▸ Data for review
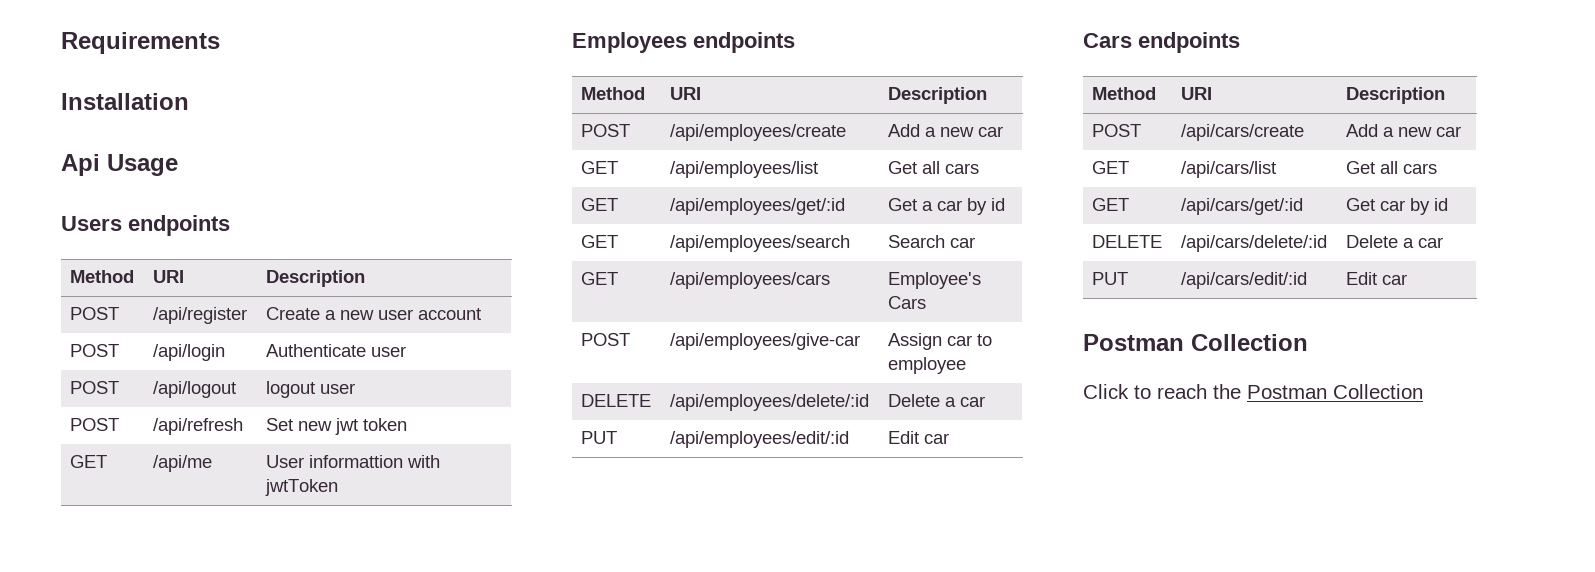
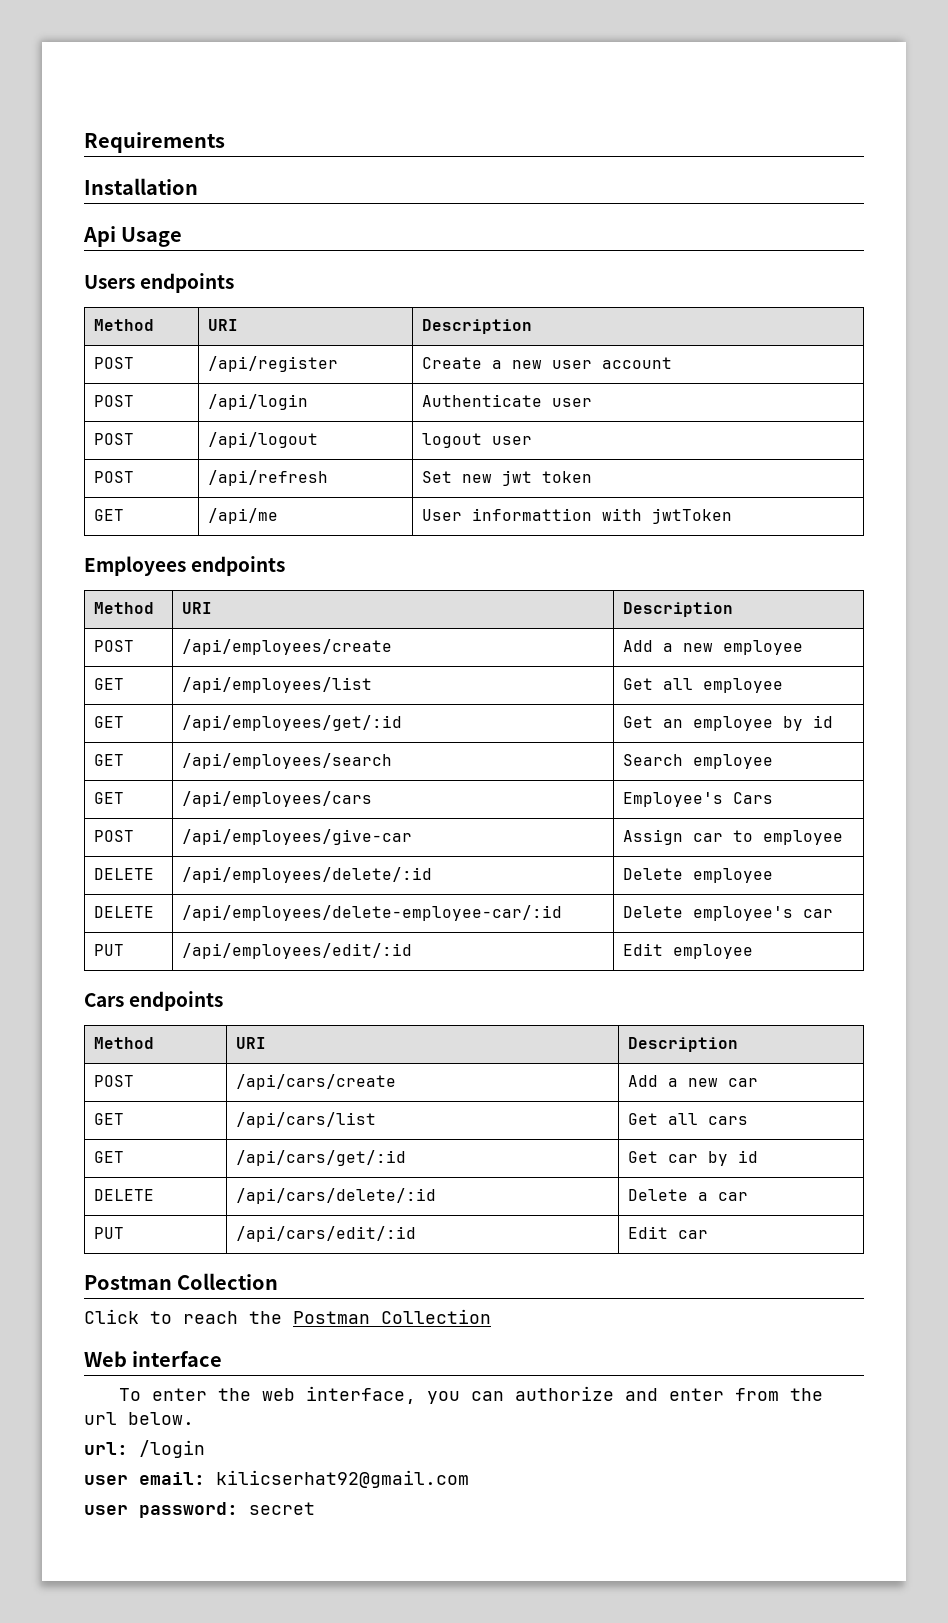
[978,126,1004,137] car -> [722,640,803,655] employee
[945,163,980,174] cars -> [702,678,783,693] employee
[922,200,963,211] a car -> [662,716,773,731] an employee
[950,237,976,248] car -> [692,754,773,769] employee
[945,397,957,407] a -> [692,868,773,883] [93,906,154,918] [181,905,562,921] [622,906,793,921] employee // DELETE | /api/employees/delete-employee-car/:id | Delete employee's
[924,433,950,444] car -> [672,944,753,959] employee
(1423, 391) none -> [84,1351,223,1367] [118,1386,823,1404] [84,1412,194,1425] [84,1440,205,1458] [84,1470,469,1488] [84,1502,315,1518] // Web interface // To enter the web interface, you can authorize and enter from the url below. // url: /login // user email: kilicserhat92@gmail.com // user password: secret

==

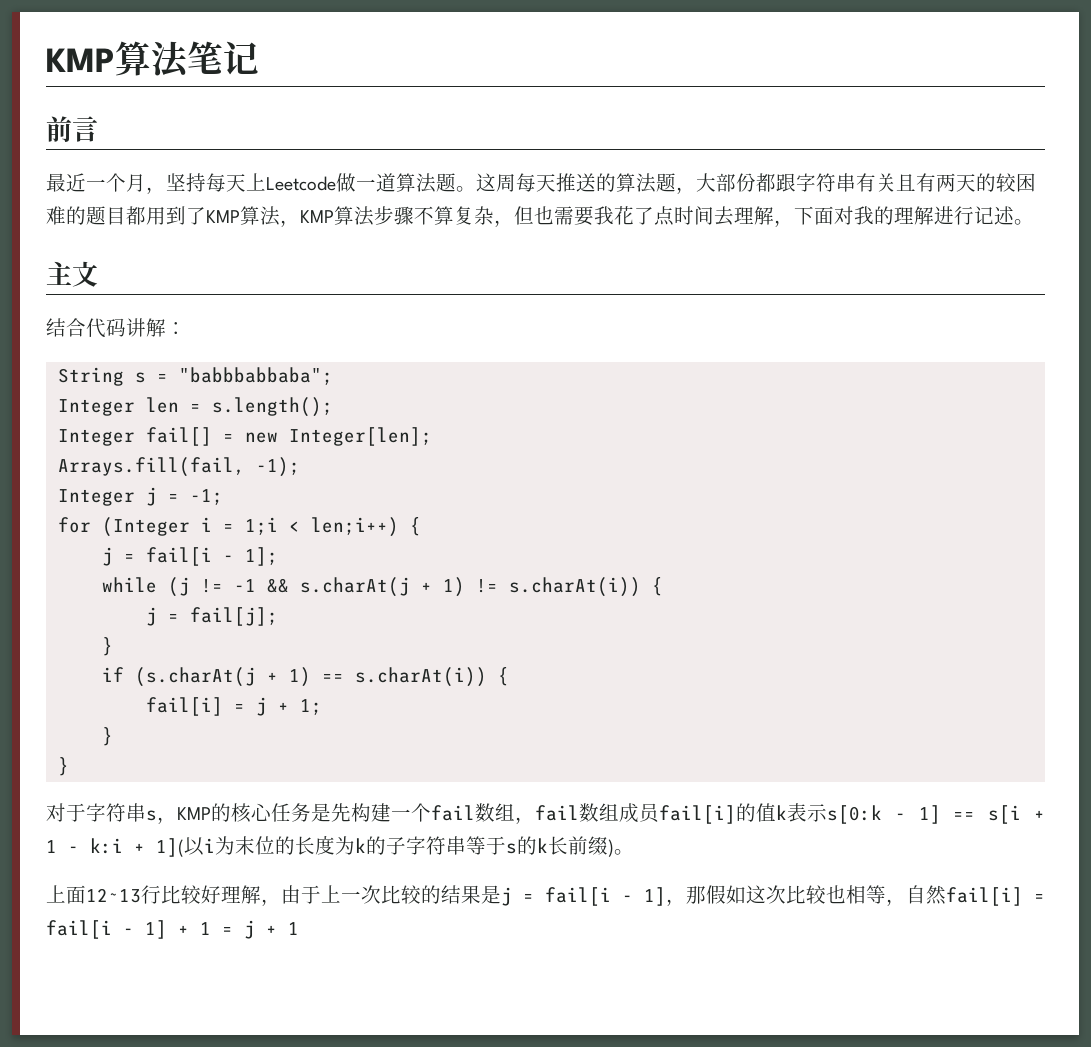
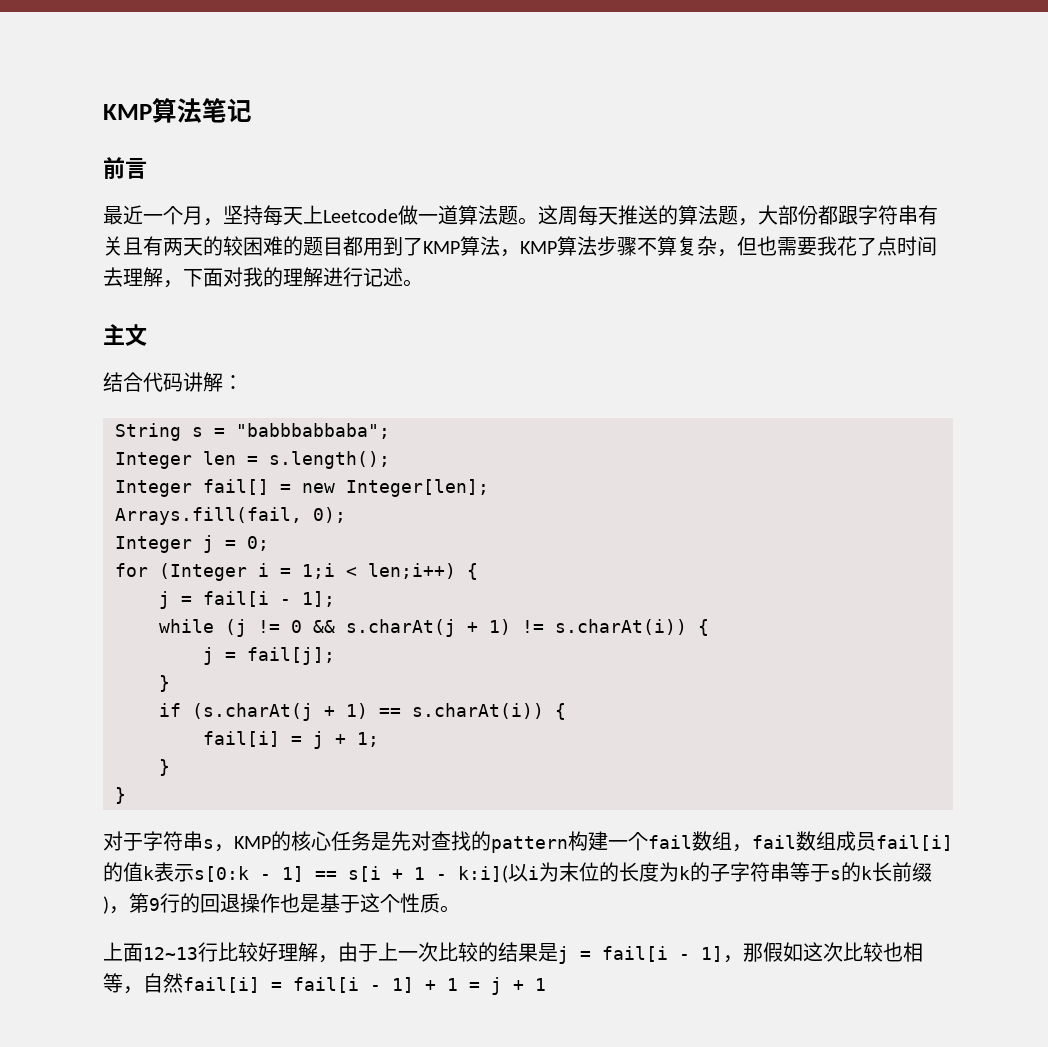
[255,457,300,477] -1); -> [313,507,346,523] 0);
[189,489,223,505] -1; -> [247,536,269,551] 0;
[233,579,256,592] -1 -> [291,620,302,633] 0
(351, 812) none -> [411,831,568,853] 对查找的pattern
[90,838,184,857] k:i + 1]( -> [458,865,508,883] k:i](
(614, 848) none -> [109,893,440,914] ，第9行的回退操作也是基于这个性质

▸ What you will do
Give back exactly the lines above starting at the line where "[978,126,1004,137] car ->" appears and ending at the line where "(1423, 391) none" appears, both included, with no other lines.

▸ Result of this task
[978,126,1004,137] car -> [722,640,803,655] employee
[945,163,980,174] cars -> [702,678,783,693] employee
[922,200,963,211] a car -> [662,716,773,731] an employee
[950,237,976,248] car -> [692,754,773,769] employee
[945,397,957,407] a -> [692,868,773,883] [93,906,154,918] [181,905,562,921] [622,906,793,921] employee // DELETE | /api/employees/delete-employee-car/:id | Delete employee's
[924,433,950,444] car -> [672,944,753,959] employee
(1423, 391) none -> [84,1351,223,1367] [118,1386,823,1404] [84,1412,194,1425] [84,1440,205,1458] [84,1470,469,1488] [84,1502,315,1518] // Web interface // To enter the web interface, you can authorize and enter from the url below. // url: /login // user email: kilicserhat92@gmail.com // user password: secret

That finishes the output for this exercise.